Re: [PATCH v4 1/1] exec: seal system mappings
From: Thomas Weißschuh
Date: Thu Feb 06 2025 - 08:21:45 EST
On Fri, Jan 17, 2025 at 02:35:18PM -0500, enh wrote:
> On Fri, Jan 17, 2025 at 1:20 PM Jeff Xu <jeffxu@xxxxxxxxxxxx> wrote:
<snip>
> > There are technical difficulties to seal vdso/vvar from the glibc
> > side. The dynamic linker lacks vdso/vvar mapping size information, and
> > architectural variations for vdso/vvar also means sealing from the
> > kernel side is a simpler solution. Adhemerval has more details in case
> > clarification is needed from the glibc side.
>
> as a maintainer of a different linux libc, i've long wanted a "tell me
> everything there is to know about this vma" syscall rather than having
> to parse /proc/maps...
>
> ...but in this special case, is the vdso/vvar size ever anything other
> than "one page" in practice?
x86 has two additional vvar pages for virtual clocks.

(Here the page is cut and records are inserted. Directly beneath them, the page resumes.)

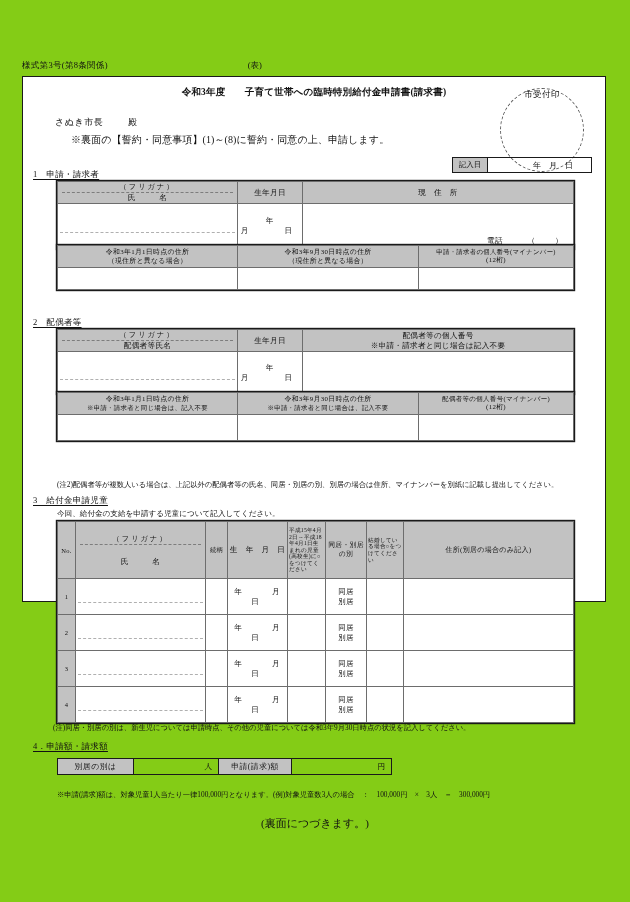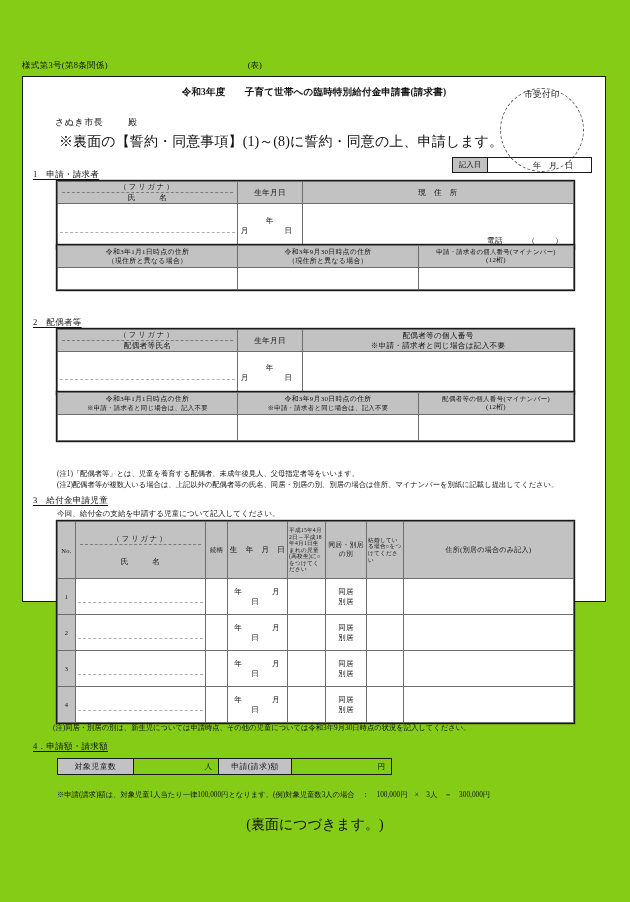"※裏面の【誓約・同意事項】(1)～(8)に誓約・同意の上、申請します。" .pledge { font-size: 14px -> 10px; left: 36px -> 48px }
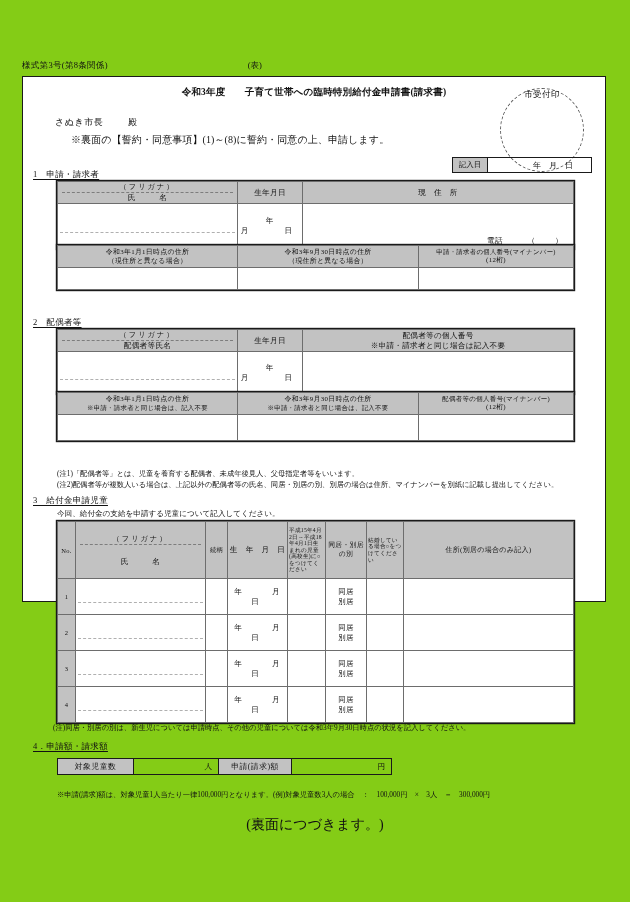"(注1)「配偶者等」とは、児童を養育する配偶者、未成年後見人、父母指定者等をいい" div.note { html: <div>(注1)「配偶者等」とは、児童を養育する配偶者、未成年後見人、父母指定者等をいいます。</div> -> none }
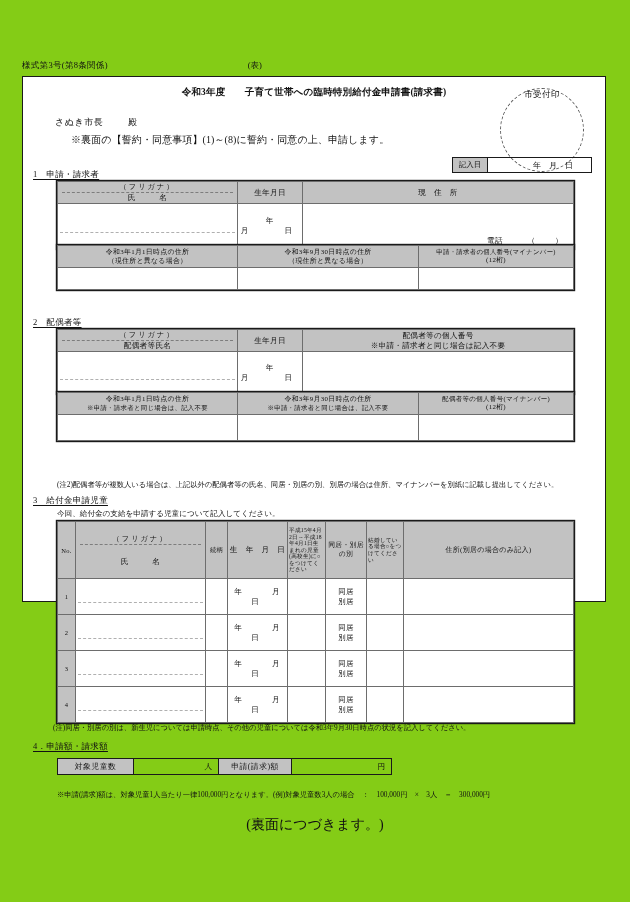"対象児童数" div.lbl { text: 対象児童数 -> 別居の別は }
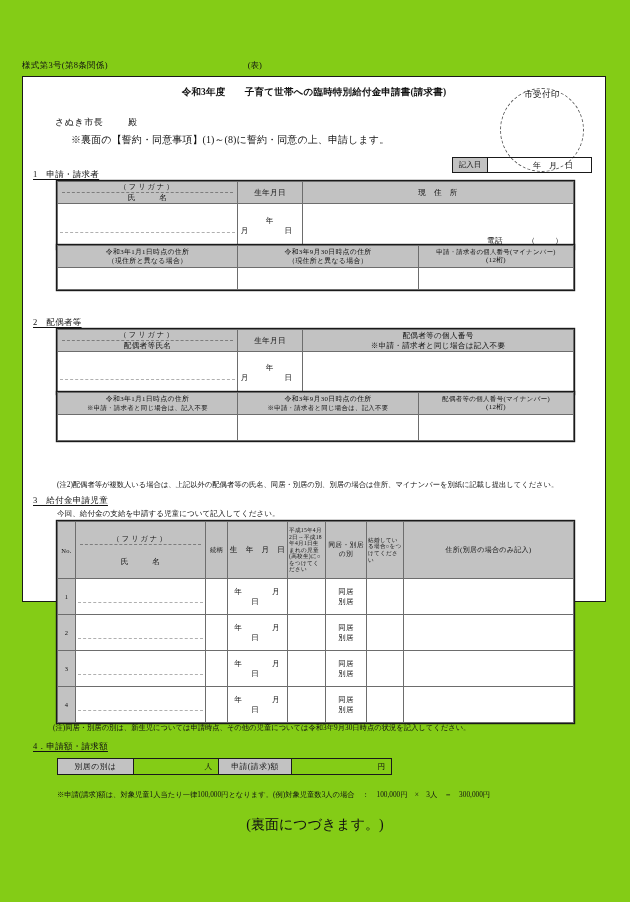"(裏面につづきます。)" .footer { font-size: 14px -> 11px }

(Since v6.13 even split into their own mapping)
Loongarch has per-cpu vvar data which is larger than one page.
The vdso mapping is however many pages the code ends up being compiled as,
for example on my current x86_64 distro kernel it's two pages.
In the near future, probably v6.14, vvars will be split over multiple
pages in general [0].
Figuring out the start and size from /proc/maps, or the new
PROCMAP_QUERY ioctl, is not trivial, due to architectural variations.
Trying to construct the size from the ELF header is also problematic as
that only contains information about the vdso code.
The vvars are mapped before the code in memory independently.
A dedicated interface like a prctl() would be actually reliable.
Or theoretically a function from the vdso itself.